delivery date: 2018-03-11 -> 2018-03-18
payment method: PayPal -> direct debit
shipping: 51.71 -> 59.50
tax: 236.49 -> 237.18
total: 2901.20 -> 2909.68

◆ ◆ ◆ ◆ ◆

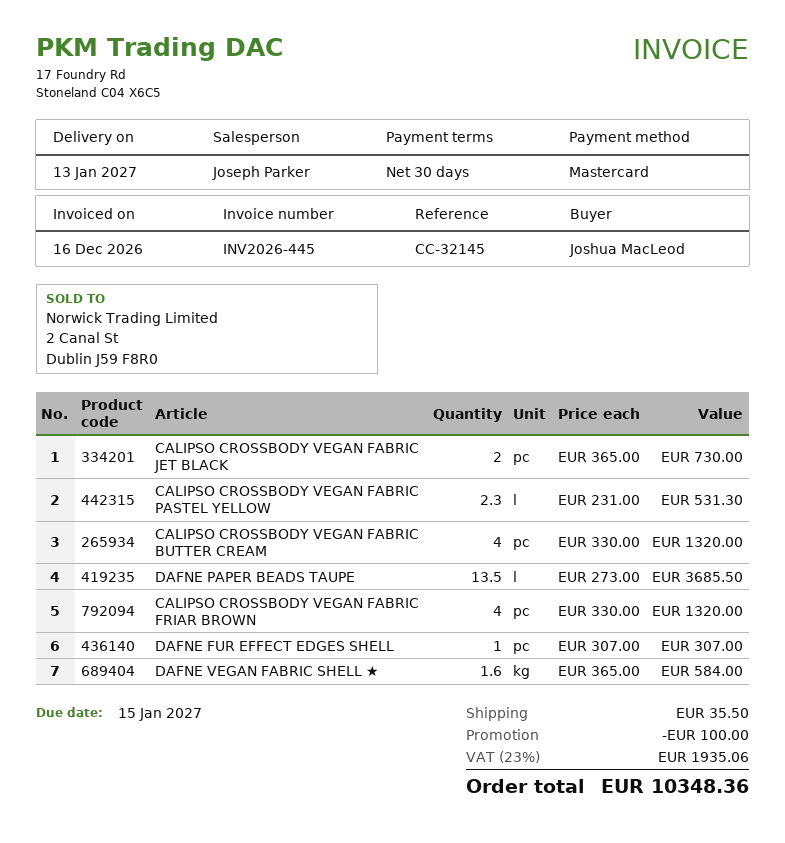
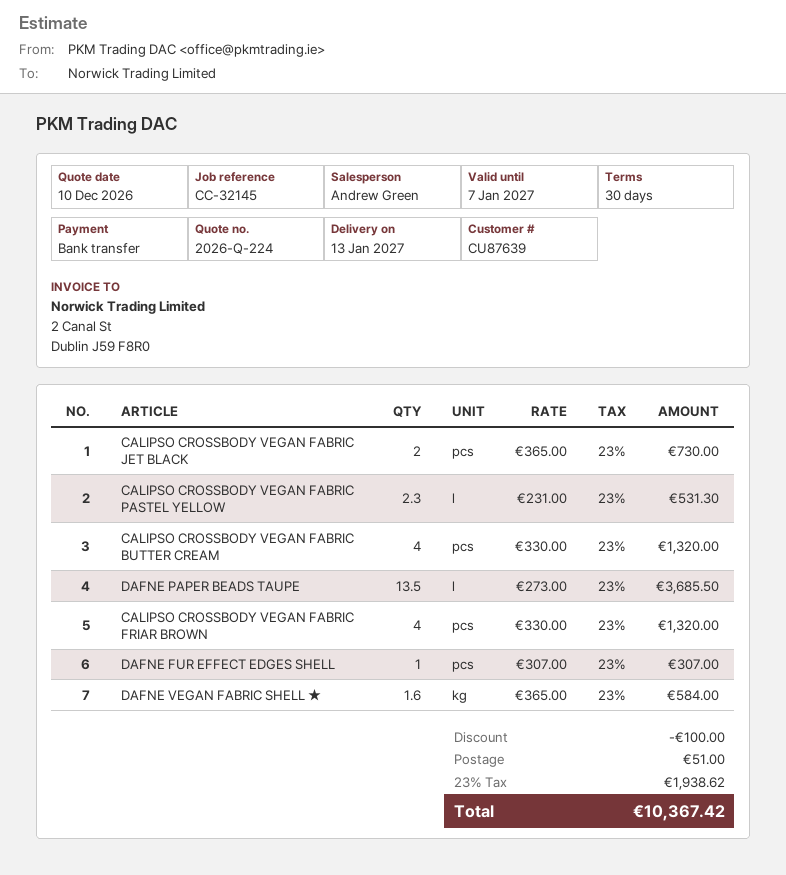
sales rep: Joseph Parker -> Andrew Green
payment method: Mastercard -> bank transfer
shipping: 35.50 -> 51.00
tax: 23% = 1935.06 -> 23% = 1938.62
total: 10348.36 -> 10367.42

◆ ◆ ◆ ◆ ◆

* [TASK INSTRUCTIONS] Give the exact lines, and only those, from the line containing "shipping: 51.71 -> 59.50" through the line containing "total: 2901.20 -> 2909.68" in the entries above.

* [SOLUTION BELOW]
shipping: 51.71 -> 59.50
tax: 236.49 -> 237.18
total: 2901.20 -> 2909.68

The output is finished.